Иногда его беспокоила язвительность современников, например, пасквиль на французском языке, который вместе с ним получили вскоре после начала революционных событий 1848 года и многие его знакомые. Автор под псевдонимом Луи Колардо, вспоминая давнишнее наказание сочинителя первого философического письма, объявлял себя врачом-психиатром, недавно приехавшим из Парижа, переполненного сейчас всевозможными безумцами. В Москве он не мог не обратить внимание на чрезвычайно занимательного субъекта, чье сумасшествие давно и хорошо известно. Оно состоит в том, что «г. Чаадаев, будучи пустым и ничтожным человеком, себя воображает гением». Луи Колардо предлагал Петру Яковлевичу безвозмездно свои медицинские услуги и просил их принять как большое одолжение для него самого, ибо совершенное исцеление столь любопытного больного навсегда упрочит его репутацию. Тогда он сможет надеяться на место врача у графа Мамонова, одного из самых родовитых и богатых людей в России, долгие годы страдающего неизлечимым расстройством ума. В письмах, направленных другим лицам, пасквилянт излагал то же содержание, прося их похлопотать, чтобы господин Чаадаев согласился у него лечиться.
Весьма своеобразно помнил о «телескопской» истории и шеф жандармов Алексей Федорович Орлов, по словам Жихарева, любивший Петра Яковлевича за независимость характера и беседовавший с ним без церемоний официальности, откровенно и доверительно. При их встречах в Москве Орлов спрашивал полушутя Чаадаева, зачем тот связался с римским папой. А друг покойного Михаила Федоровича не мог отказать себе в удовольствии поперечить и «ошеломить» здравствующего и высокопоставленного брата. Однажды, когда арестованный после дрезденского возмущения и выданный австрийским правительством русскому М. А. Бакунин содержался в Петропавловской крепости, начальник III отделения во время одного из приездов двора в древнюю столицу спросил «басманного философа»: «Не знавал ли ты Бакунина?» Чаадаев ответил: «Бакунин жил у нас в доме и мой воспитанник». — «Нечего сказать, хорош у тебя воспитанник, — сказал граф Орлов, — и делу же ты его выучил».
С приведенным рассказом Жихарева констрастирует другой, где он показывает, как Петр Яковлевич чувствовал ситуации, в которых можно или нельзя раздражать сильных мира сего. В 1851 году за границей вышла брошюра Герцена «О развитии революционных идей в России», посвященная М. А. Бакунину. Разочаровавшись в неудачах европейских революций, принесших лишь новые плоды скучного буржуазного педантизма и «безукоризненной пошлости поведения», автор брошюры, по-своему понимая свойственные русскому народу общинные и артельные начала, возлагает особые надежды в деле грядущих общественных преобразований на Россию, которой, по его мнению, свойственны «свежесть молодости и природное тяготение к социалистическим установлениям». Прочерчивая исторические и современные линии, подводящие к таким преобразованиям, Герцен говорит и о Чаадаеве, не соглашаясь, правда, с западно-католическим решением вопроса о будущем России в его первом философическом письме. Значение этого письма он видит в протесте против мешающих прогрессу личности и общества традиций и учреждений, в «лиризме сурового негодования, которое потрясает душу и надолго ее оставляет под тягостным впечатлением». Подобный «лиризм» определяет для Герцена и главное значение творчества Гоголя (хотя в нем же он находит надежду на возрождение), являющегося для него «криком ужаса и стыда», «полным курсом патологической анатомии», «историей болезни» социальной жизни России.

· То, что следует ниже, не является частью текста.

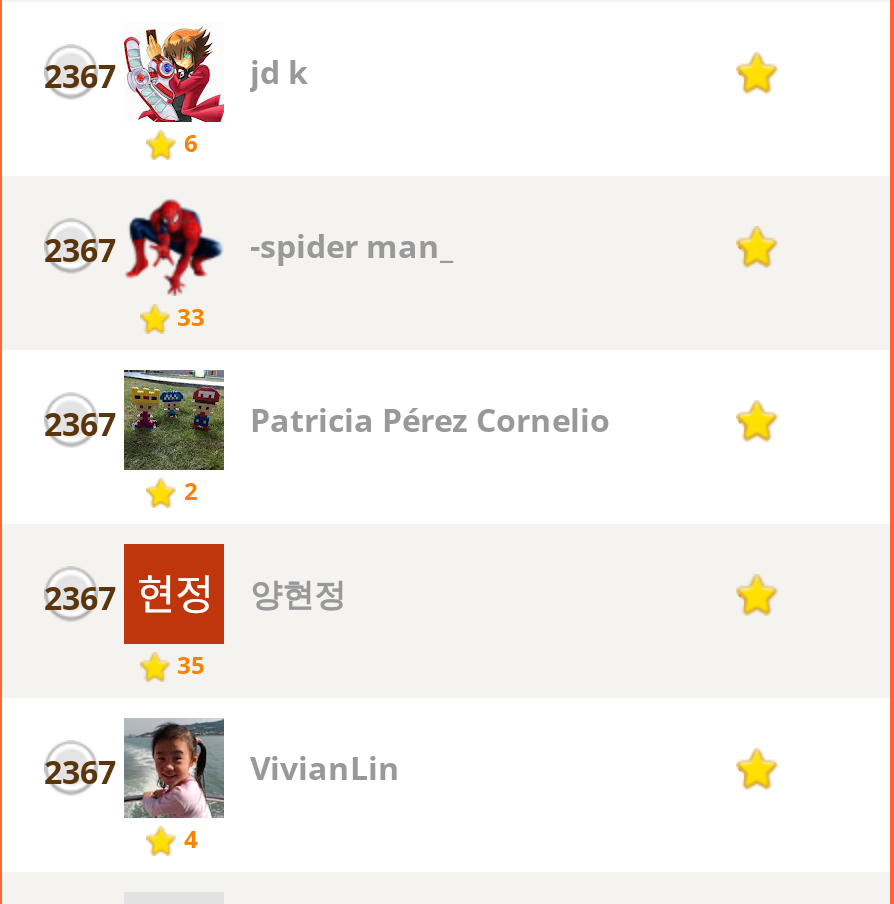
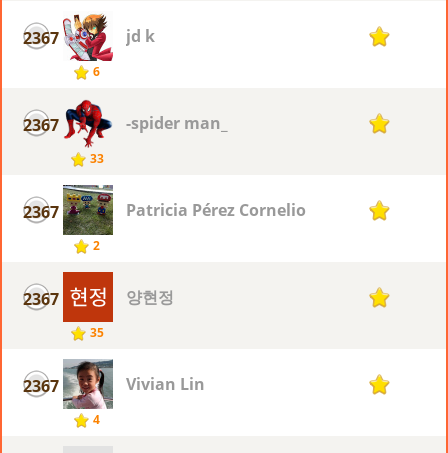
- VivianLin
+ Vivian Lin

В истолковании автора брошюры и Чаадаев и Гоголь получили видное место в истории русского освободительного движения, что не могло быть не замеченным начальником III отделения, внимательно следившим за деятельностью Герцена. Когда в сентябре 1850 года русский консул в Ницце познакомил Герцена с повелением Николая I о немедленном возвращении на родину, тот отказался его исполнить, о чем и написал А. Ф. Орлову. Последний, получив отказ и препроводив его к царю, высказал свое мнение: «Не прикажете ли поступить с сим дерзким преступником по всей строгости существующих законов?» Согласие было дано, и Петербургский надворный уголовный суд вынес решение признать Герцена «за вечного изгнанника из пределов Российского государства».
О выходе «Развития революционных идей в России» Чаадаев узнал впервые именно от начальника III отделения, оказавшегося в Москве проездом и по обыкновению навестившего его. В разговоре с Петром Яковлевичем Орлов заметил: «В книге из живых никто по имени не назван, кроме тебя… и Гоголя, потому, должно быть, что к вам обоим ничего прибавить и от вас обоих ничего убавить, видно, уж нельзя».